To do — Copy out the data below from the line containing "[773,98,822,118] Use ->" to the line containing "[181,440,339,457] @asd14/eslint-config //", both lines included, with all images left out.

Edit difference data:
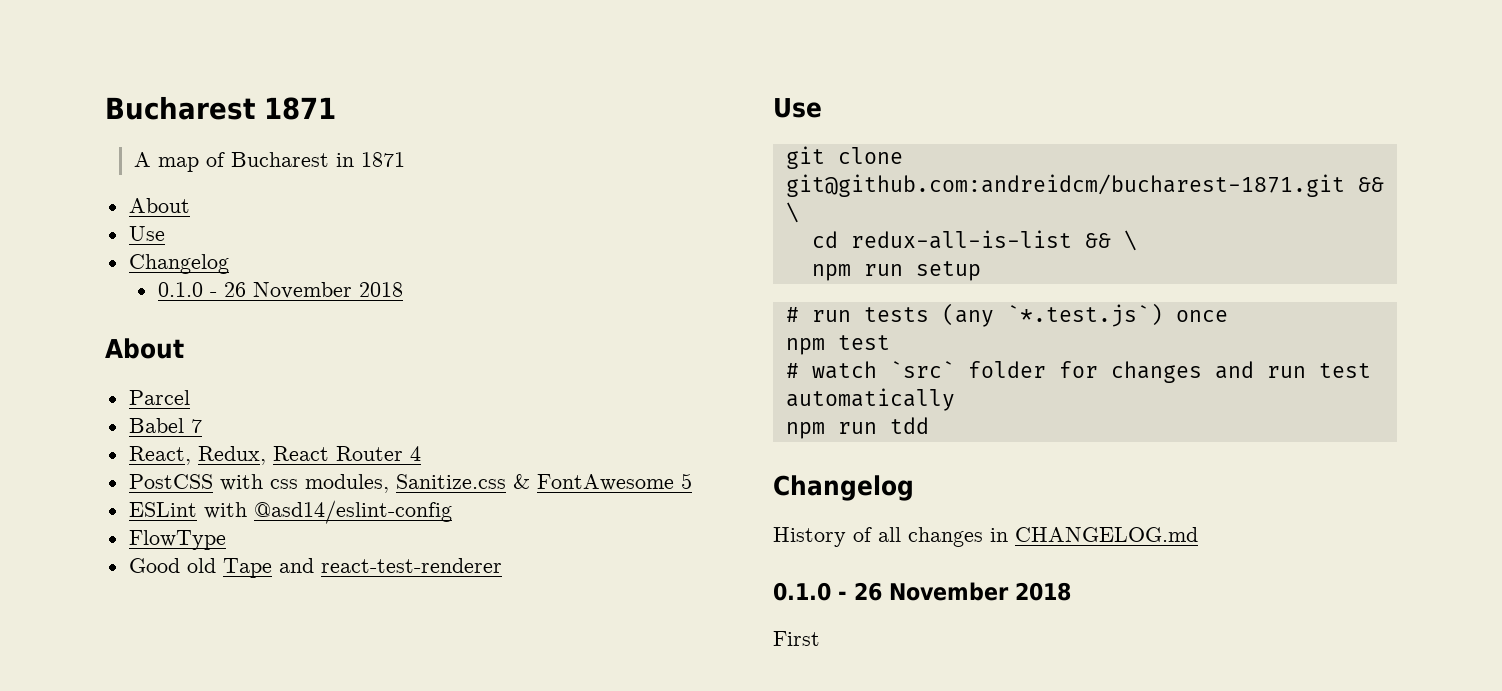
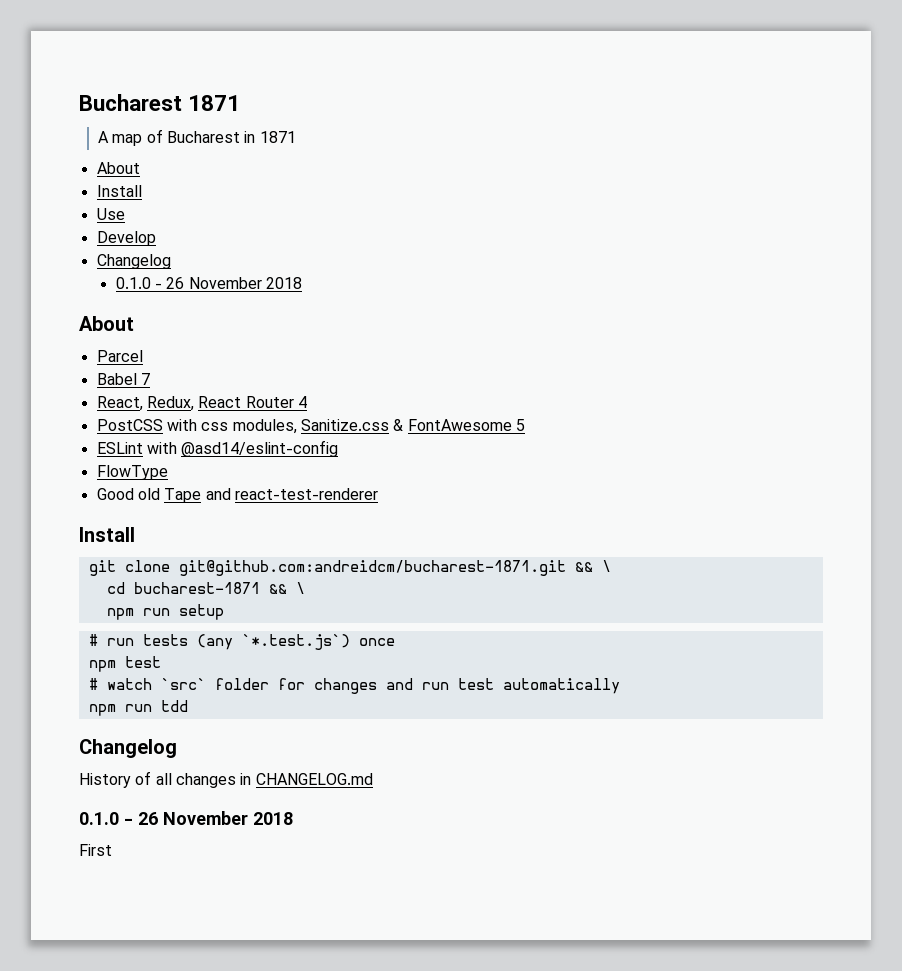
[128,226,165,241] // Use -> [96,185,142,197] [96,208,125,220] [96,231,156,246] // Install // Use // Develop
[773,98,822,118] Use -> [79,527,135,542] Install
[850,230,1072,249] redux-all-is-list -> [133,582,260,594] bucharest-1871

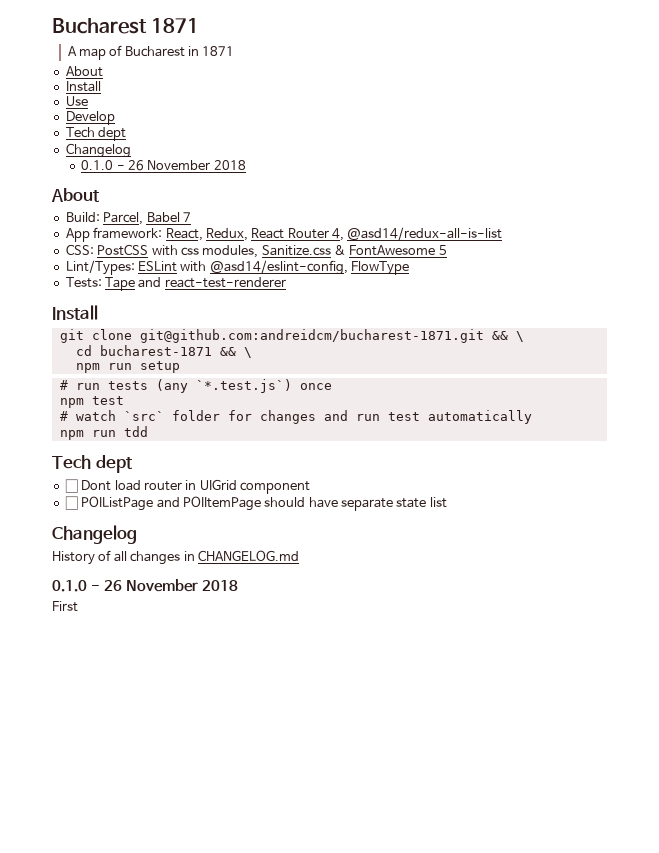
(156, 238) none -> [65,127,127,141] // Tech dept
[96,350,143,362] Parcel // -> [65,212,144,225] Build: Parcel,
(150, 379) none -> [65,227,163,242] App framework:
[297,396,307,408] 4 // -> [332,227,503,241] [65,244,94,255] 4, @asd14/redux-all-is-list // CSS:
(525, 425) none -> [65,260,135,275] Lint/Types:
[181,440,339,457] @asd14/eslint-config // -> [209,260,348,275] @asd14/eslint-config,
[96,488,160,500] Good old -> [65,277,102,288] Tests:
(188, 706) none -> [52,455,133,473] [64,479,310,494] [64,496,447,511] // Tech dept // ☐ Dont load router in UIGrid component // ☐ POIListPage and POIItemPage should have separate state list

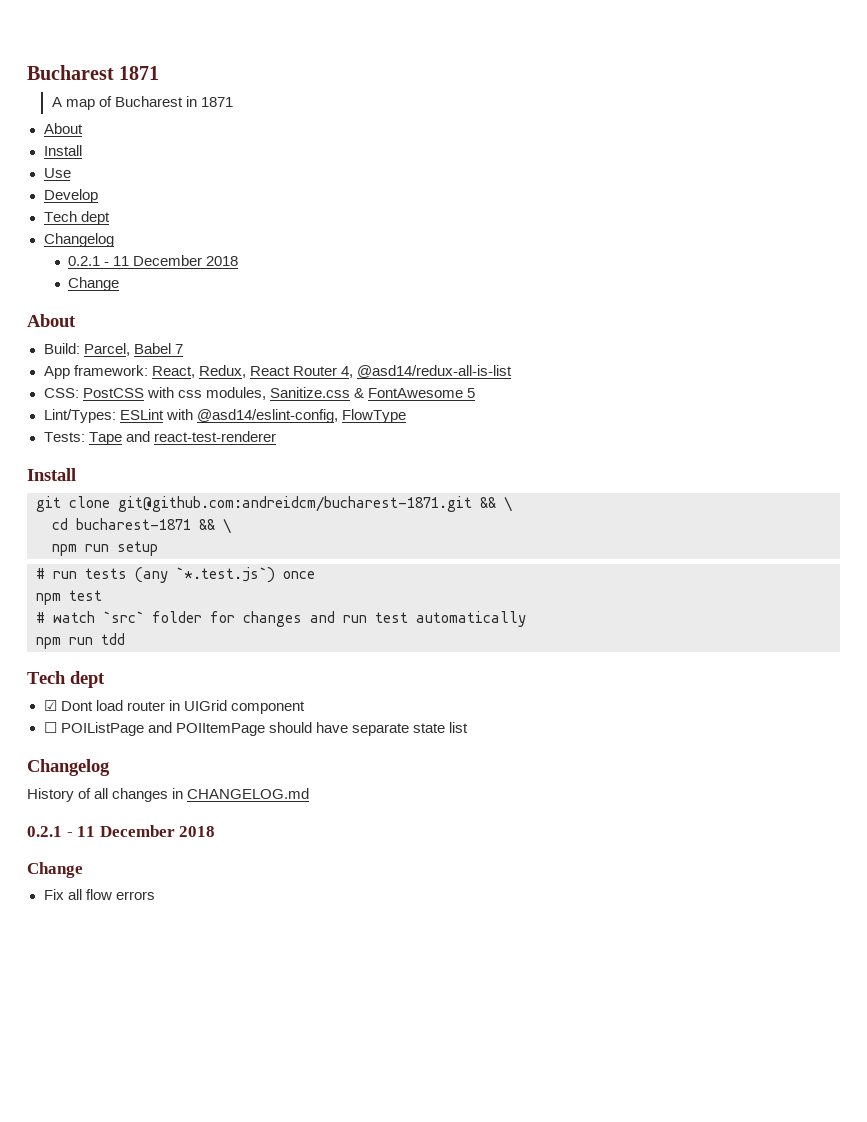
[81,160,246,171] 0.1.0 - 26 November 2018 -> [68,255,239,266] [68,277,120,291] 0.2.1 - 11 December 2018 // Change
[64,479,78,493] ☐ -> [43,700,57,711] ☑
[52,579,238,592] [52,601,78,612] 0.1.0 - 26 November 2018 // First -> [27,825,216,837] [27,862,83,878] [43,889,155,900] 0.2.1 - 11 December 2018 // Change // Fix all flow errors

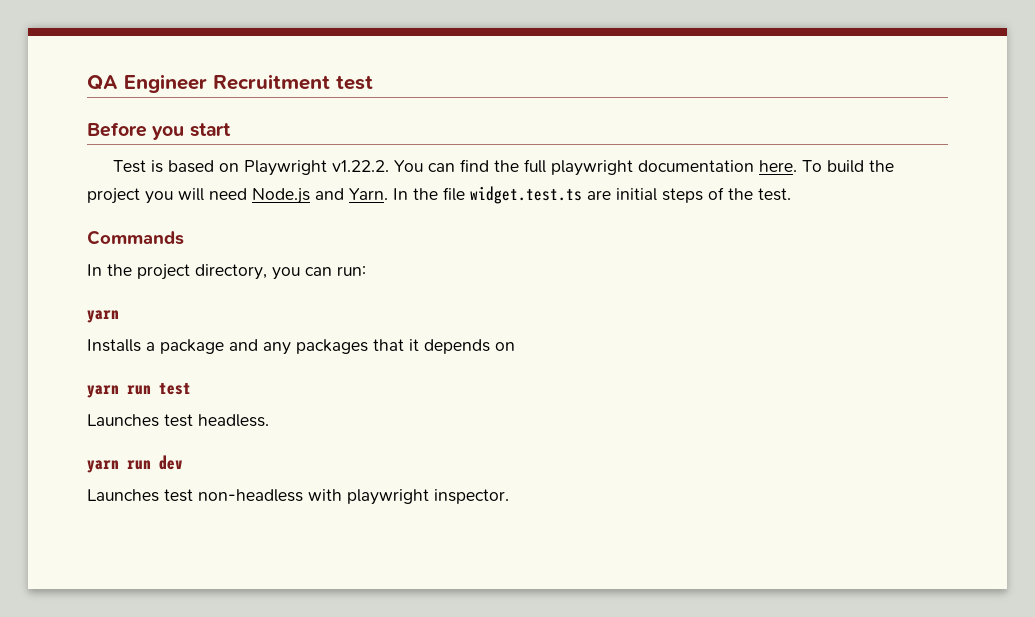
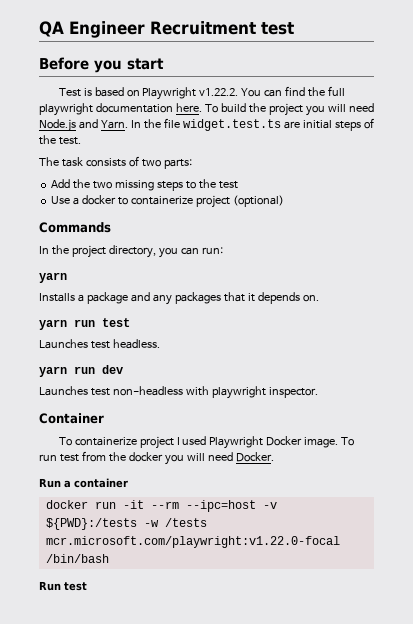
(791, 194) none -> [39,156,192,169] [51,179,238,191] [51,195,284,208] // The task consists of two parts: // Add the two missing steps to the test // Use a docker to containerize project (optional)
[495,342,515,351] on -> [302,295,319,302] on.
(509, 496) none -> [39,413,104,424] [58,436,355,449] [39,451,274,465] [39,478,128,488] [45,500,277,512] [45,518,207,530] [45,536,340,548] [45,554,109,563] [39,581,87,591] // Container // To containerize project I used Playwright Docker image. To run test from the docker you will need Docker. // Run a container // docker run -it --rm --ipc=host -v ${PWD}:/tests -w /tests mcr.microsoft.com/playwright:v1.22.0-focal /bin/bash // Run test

Solution to this exercise —
[773,98,822,118] Use -> [79,527,135,542] Install
[850,230,1072,249] redux-all-is-list -> [133,582,260,594] bucharest-1871

(156, 238) none -> [65,127,127,141] // Tech dept
[96,350,143,362] Parcel // -> [65,212,144,225] Build: Parcel,
(150, 379) none -> [65,227,163,242] App framework:
[297,396,307,408] 4 // -> [332,227,503,241] [65,244,94,255] 4, @asd14/redux-all-is-list // CSS:
(525, 425) none -> [65,260,135,275] Lint/Types:
[181,440,339,457] @asd14/eslint-config // -> [209,260,348,275] @asd14/eslint-config,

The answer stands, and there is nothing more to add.